Barack Obama is working overtime to secure his legacy — a legacy of debt. In his new budget proposal, the president is reneging on an earlier offer to slightly change the formula under which Social Security cost-of-living adjustments (COLA) are made, which would have shaved around a quarter-trillion dollars or so off the mounting national debt and added a few tens of billions in new spending to boot.
Which is to say, President Obama is working to secure a gigantic tax increase on your children.
Under current practice, Social Security benefits are raised in proportion to the Consumer Price Index; under the “chained CPI” model, they would still rise, albeit at a slower rate, one that arguably more accurately represents actual changes in the cost of living. (Chained CPI assumes some substitution on the part of consumers as prices change — e.g., if orange juice prices rise, people switch to grapefruit juice.) Even the AARP, which opposes COLA reform as doggedly as it opposes most sensible fiscal reforms, calculates that the change would amount to about $3 on every $1,000 in benefits Social Security recipients enjoy — a trivial amount of money for the individual but one that adds up overall: Changing to chained CPI would knock some $230 billion, possibly more, off the debt the country is expected to accrue in coming years.

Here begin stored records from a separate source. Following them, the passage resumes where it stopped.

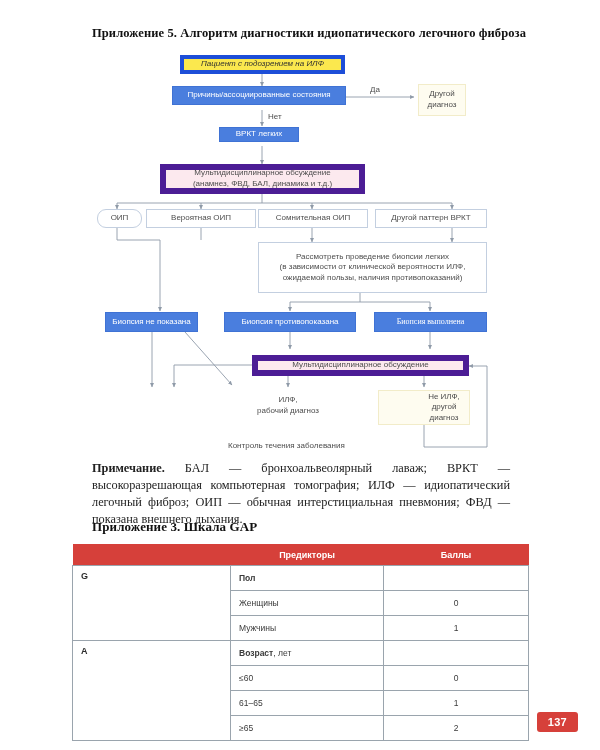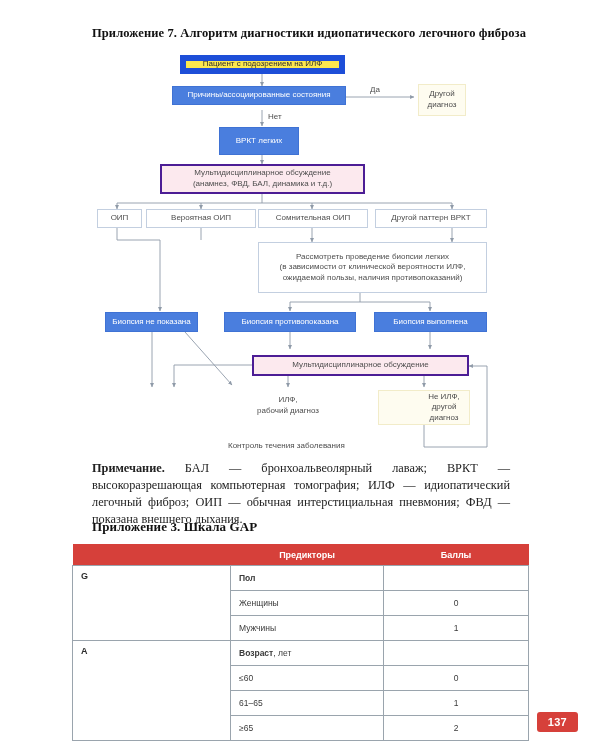--- a/index.html
+++ b/index.html
@@ -176,7 +176,7 @@
 
 <div class="page">
 
-  <div class="heading" id="appendix2-title">Приложение 7. Алгоритм диагностики идиопатического легочного фиброза</div>
+  <div class="heading" id="appendix2-title">Приложение 5. Алгоритм диагностики идиопатического легочного фиброза</div>
 
   <div class="flow">
 

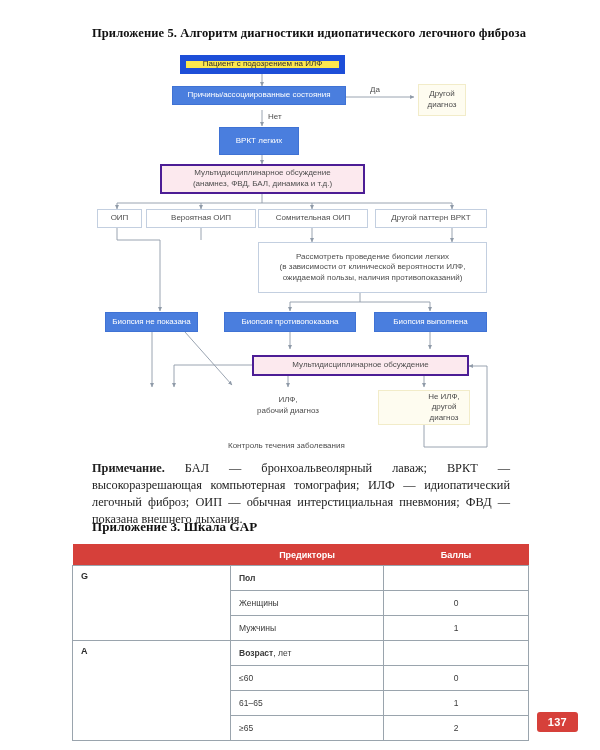--- a/index.html
+++ b/index.html
@@ -50,7 +50,8 @@
   .node.yellow {
     background: #fbe84e;
     color: #2f2f2f;
-    border: 6px solid #1d4ed8;
+    border: 4px solid #1d4ed8;
+    font-style: italic;
   }
   .node.blue {
     background: #4a7ede;

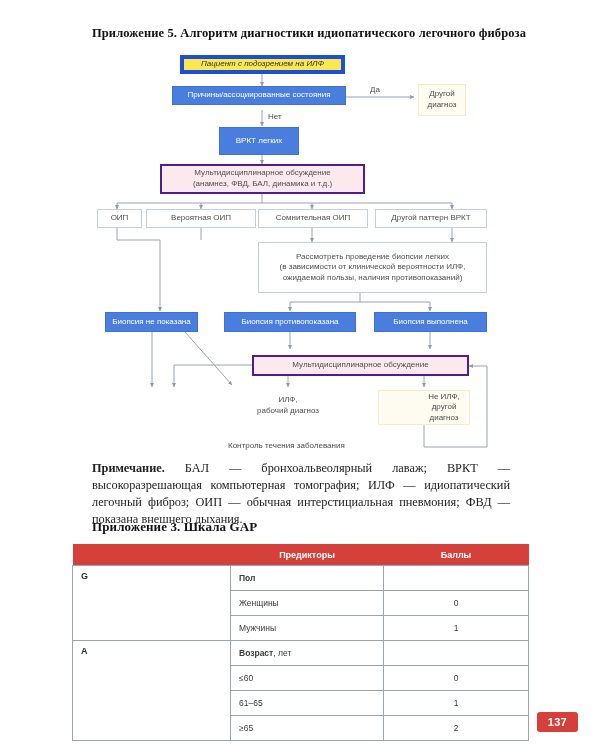--- a/index.html
+++ b/index.html
@@ -251,7 +251,7 @@
 
     <div class="flow-label" style="left:268px; top:112px;">Нет</div>
 
-    <div class="node blue" style="left:219px; top:127px; width:80px; height:28px;">
+    <div class="node blue" style="left:219px; top:127px; width:80px; height:15px;">
       <span>ВРКТ легких</span>
     </div>
 

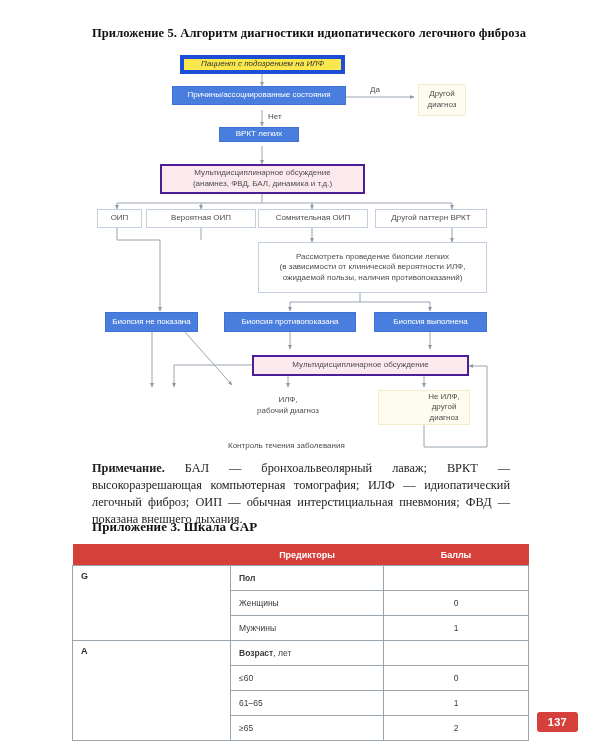--- a/index.html
+++ b/index.html
@@ -61,7 +61,7 @@
   .node.pink {
     background: #fce9ee;
     color: #4d4d4d;
-    border: 2px solid #4c1d95;
+    border: 6px solid #4c1d95;
   }
   .node.plain {
     background: #ffffff;

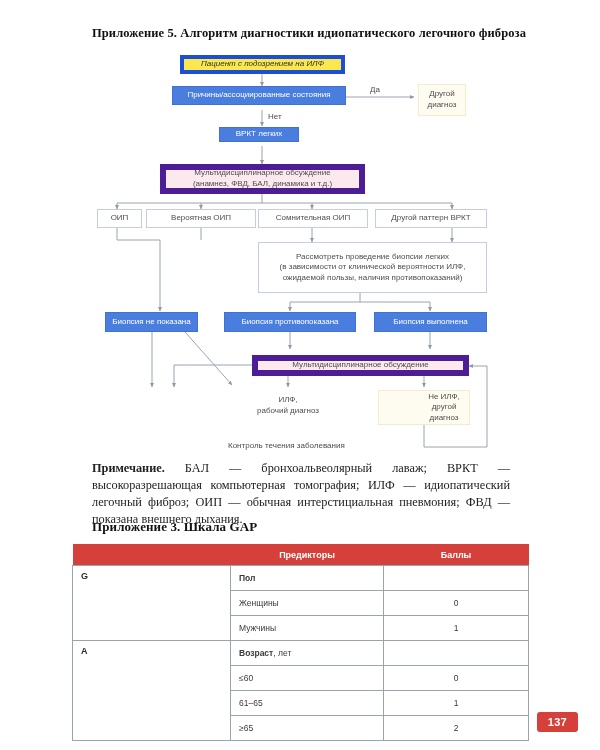--- a/index.html
+++ b/index.html
@@ -260,7 +260,7 @@
       <span>(анамнез, ФВД, БАЛ, динамика и т.д.)</span>
     </div>
 
-    <div class="node plain" style="left:97px; top:209px; width:45px; height:19px;">
+    <div class="node plain" style="left:97px; top:209px; width:45px; height:19px;border-radius:9px;">
       <span>ОИП</span>
     </div>
 

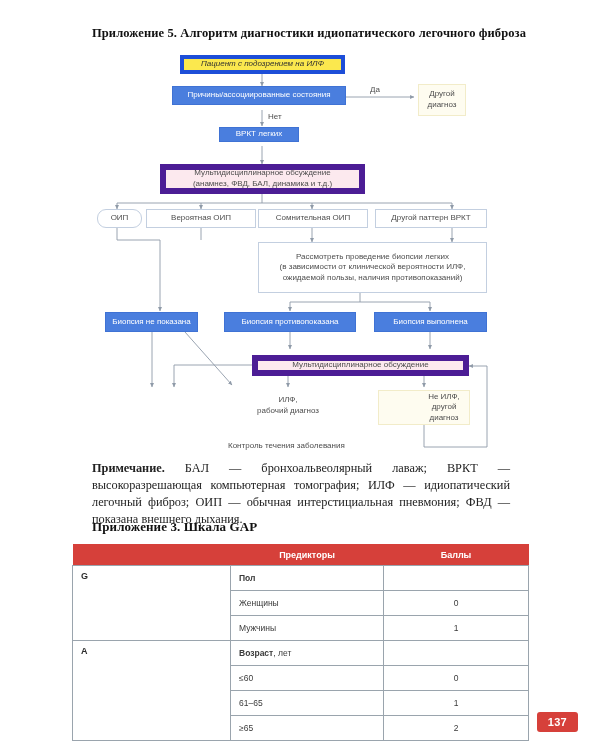--- a/index.html
+++ b/index.html
@@ -290,7 +290,7 @@
       <span>Биопсия противопоказана</span>
     </div>
 
-    <div class="node blue" style="left:374px; top:312px; width:113px; height:20px;">
+    <div class="node blue" style="left:374px; top:312px; width:113px; height:20px;font-family:Liberation Serif, serif;">
       <span>Биопсия выполнена</span>
     </div>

Reverting to his habitual class-warfare style, the president now says that it would be unfair to move forward with a proposal that he endorsed just last year — unless he secures another nice fat tax increase to go with it.
The change may still happen. What the president is doing here is simply working to preemptively strengthen his bargaining hand as he goes into budget negotiations with Congress, particularly with the Republican-controlled House. He is taking COLA reform off the table for the moment in order to have the opportunity to put it back on in the future in exchange for one of his own political priorities.
Given the state of the national balance sheet, this is a cynical and irresponsible maneuver. There are very few meaningful long-term debt-reduction proposals that can wrench a compromise from both parties in Congress and the White House. COLA reform would not cut one measly dollar from anybody’s Social Security check but only reduce the rate at which those checks grow in the future. President Obama has been known to accuse his opponents in the legislative branch of operating a “Do Nothing” Congress, but here he is personally ensuring that something that needs doing is going to be a lot more difficult to do.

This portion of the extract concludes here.